TASK INSTRUCTIONS |
Go to the line below containing "customer number: 10032306 -> 10033316" and print exactly from there through the line containing "total: 14474.03 -> 14565.66", both included. Print nothing else.

EXCERPTED DATA |
*** Begin section ***

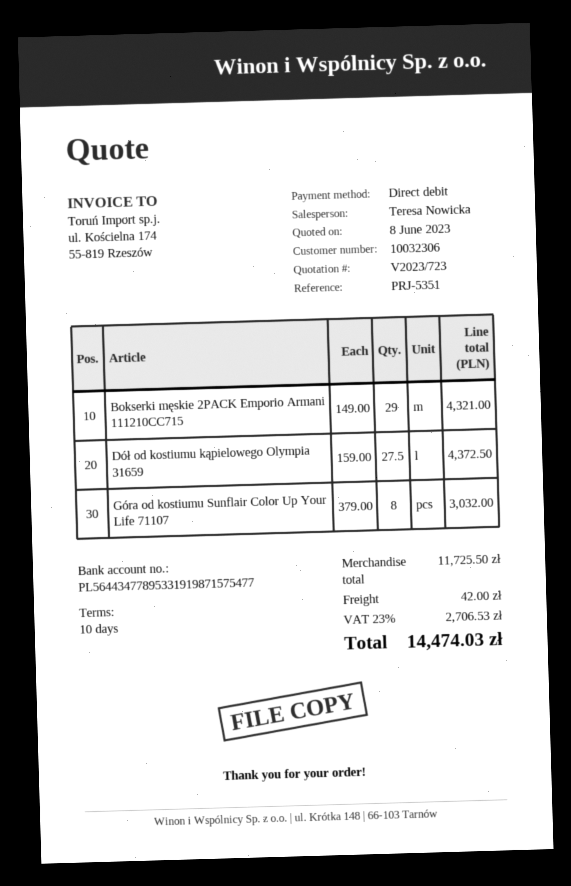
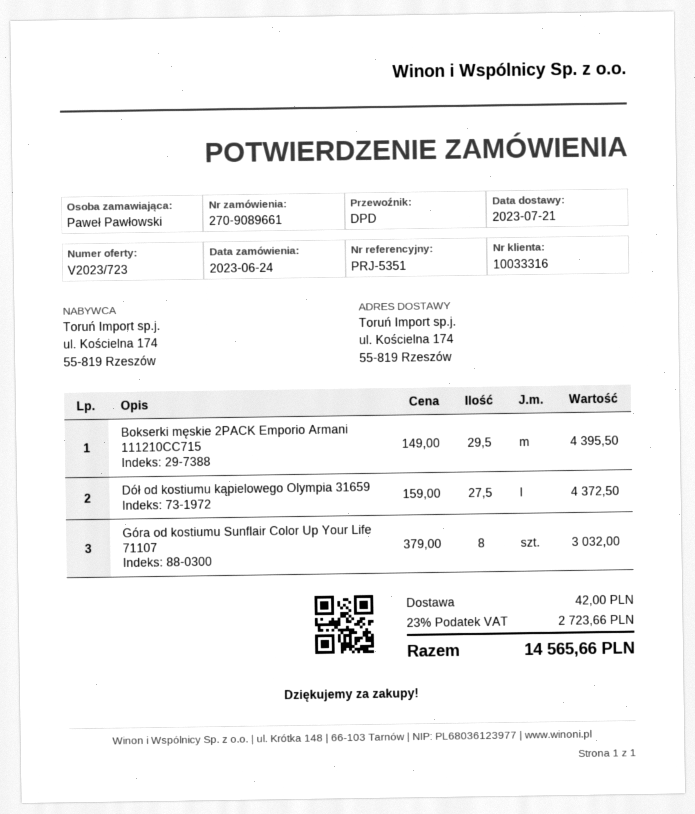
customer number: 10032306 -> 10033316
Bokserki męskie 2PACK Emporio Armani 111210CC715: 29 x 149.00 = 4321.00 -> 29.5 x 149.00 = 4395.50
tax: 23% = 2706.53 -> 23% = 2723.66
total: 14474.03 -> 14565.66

*** End section ***
*** Begin section ***

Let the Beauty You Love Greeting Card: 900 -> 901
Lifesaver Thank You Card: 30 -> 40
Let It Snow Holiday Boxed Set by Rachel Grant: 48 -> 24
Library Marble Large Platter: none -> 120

*** End section ***
*** Begin section ***

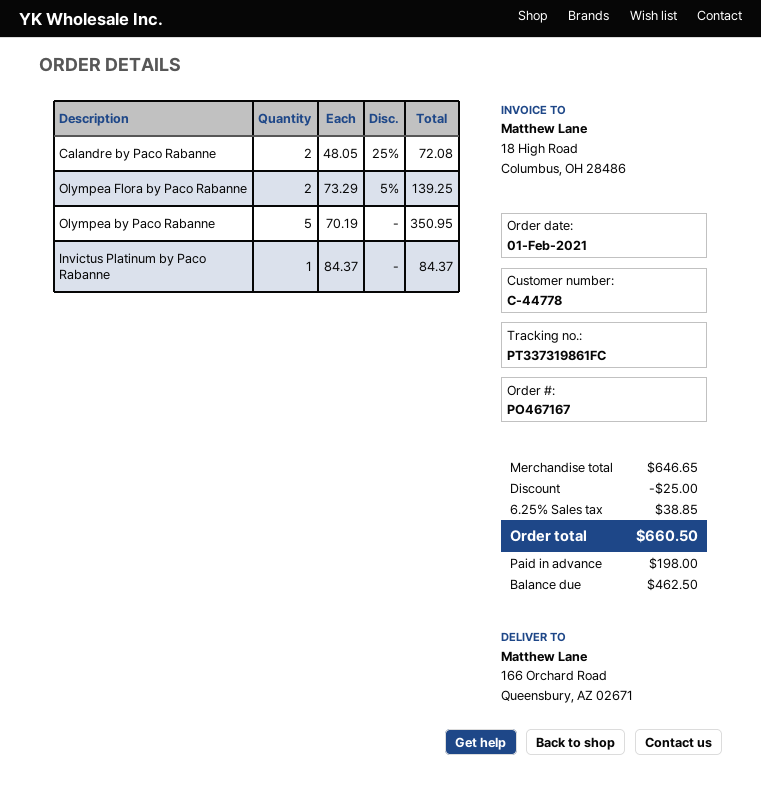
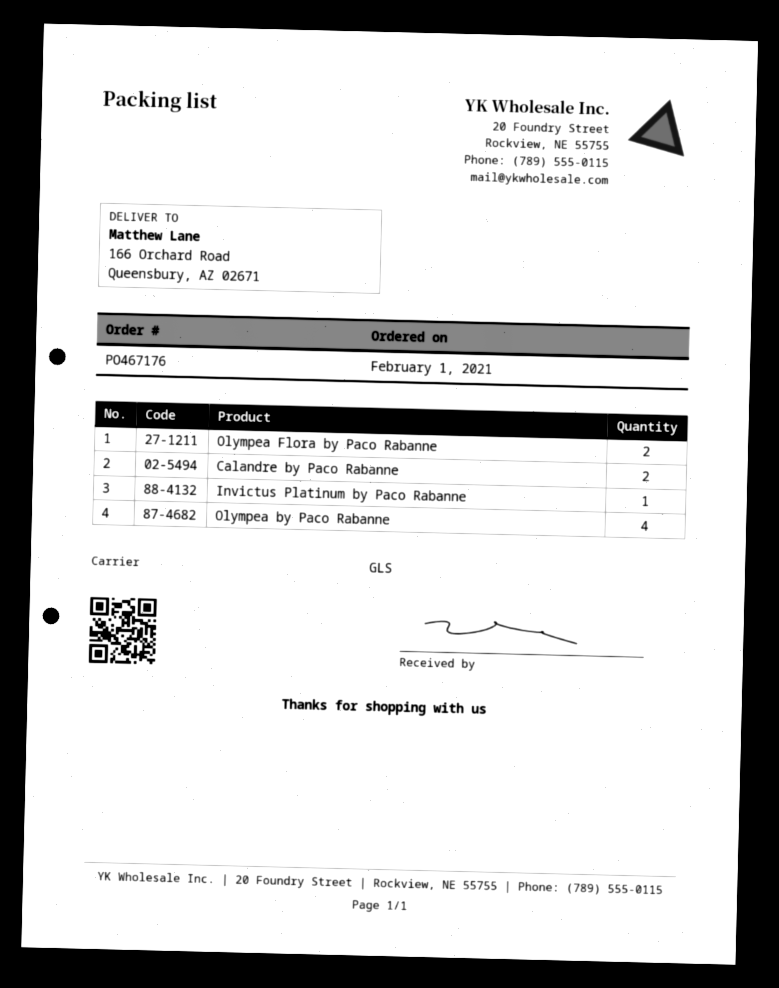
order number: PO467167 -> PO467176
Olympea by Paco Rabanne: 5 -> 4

*** End section ***

REPLY |
customer number: 10032306 -> 10033316
Bokserki męskie 2PACK Emporio Armani 111210CC715: 29 x 149.00 = 4321.00 -> 29.5 x 149.00 = 4395.50
tax: 23% = 2706.53 -> 23% = 2723.66
total: 14474.03 -> 14565.66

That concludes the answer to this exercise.